In defence of the selfie, a Generation I Twitter user might argue: “I just want to share my beauty and amazing experiences with my followers.” And perhaps sometimes this is the case. For sure, the selfie is often a self-indulgent act of vanity and exhibitionism, but perhaps at other times, it is a form of generosity, selfless sharing – the selfless selfie.
From a mental health perspective, psychiatrists at Thailand’s department of mental health recently warned that those not getting enough positive feedback for their selfies often feel compelled to take and post more images, perhaps even increasingly risqué or outrageous images. This cycle of seeking self-esteem boosts by posting selfies is ultimately viewed as having negative consequences for mental health, especially when the expected level of positive feedback is not achieved.
It is also worth considering that the selfie is not always a decontextualised headshot. Very often it is an attempt to capture a special moment and generate evidence of one’s involvement – “this is me in front of Emirates Palace, and this is me with Steven Gerrard”. However, there is emerging evidence that the self-centric snap-happy may actually be degrading their memories while trying to capture magic moments.
Dr Linda Henkel, a cognitive psychologist at Fairfield University, Connecticut, describes this phenomenon as “photo-taking impairment effect”. In a recent article published in the journal Psychological Science, Dr Henkel describes an experiment where one group of students are asked to photograph exhibits at the Bellarmine Museum of Art, while another group simply browse the exhibits, eyes-only. When tested the following day, the eyes-only group were far better at recognising objects from the museum’s exhibit. Dr Henkel suggests that when we photograph objects it is often a rather mindless activity, so the memory doesn’t hold.

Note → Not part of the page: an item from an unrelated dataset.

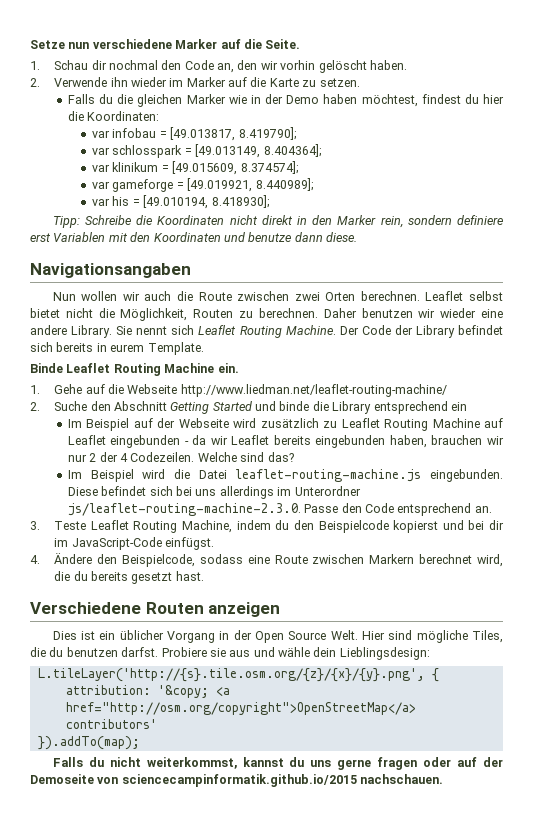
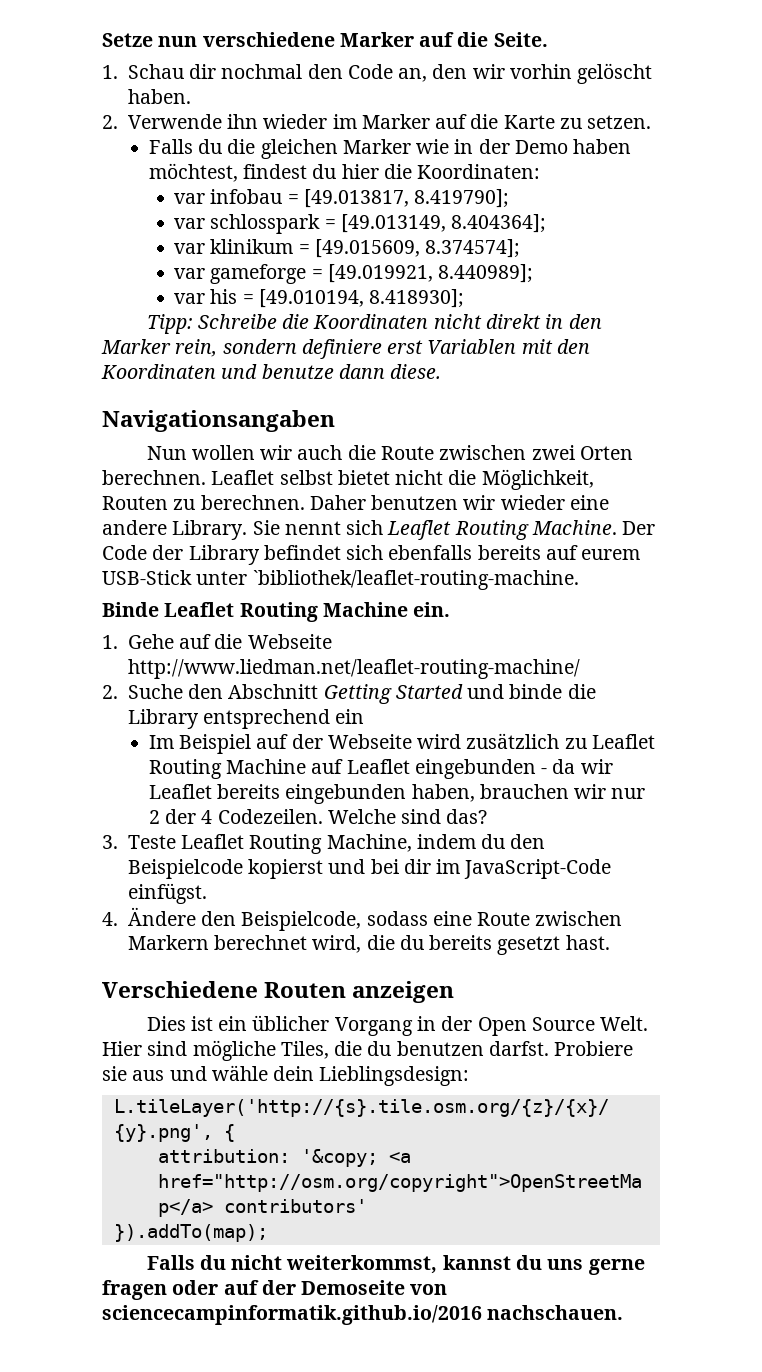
[56,342,204,355] bereits in eurem Template. -> [388,545,641,560] [102,570,579,590] ebenfalls bereits auf eurem USB-Stick unter `bibliothek/leaflet-routing-machine.
[67,469,503,482] [67,486,361,499] [67,503,492,516] // Im Beispiel wird die Datei leaflet-routing-machine.js eingebunden. Diese befindet sich bei uns allerdings im Unterordner js/leaflet-routing-machine-2.3.0. Passe den Code entsprechend an. -> (488, 816) none
[121,774,357,787] sciencecampinformatik.github.io/2015 -> [102,1305,482,1325] sciencecampinformatik.github.io/2016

Ironically, in our often-desperate attempt to capture magic moments, we may actually be losing them. Some might argue: who needs a memory, when you can just review the images? But the poor organisation and sheer volume of the digital images many of us amass makes this a daunting task, especially if we are busy trying to capture new images.
During the final weeks before apparently taking his own life, Van Gogh painted prolifically. He painted no self-portraits, but rather, his attention was redirected to painting the natural world. Some art historians have suggested that Van Gogh’s lasting fame owes as much to his self-harm as it does to his self-portraiture. Perhaps in our age, self-portraiture is a form of self-harm?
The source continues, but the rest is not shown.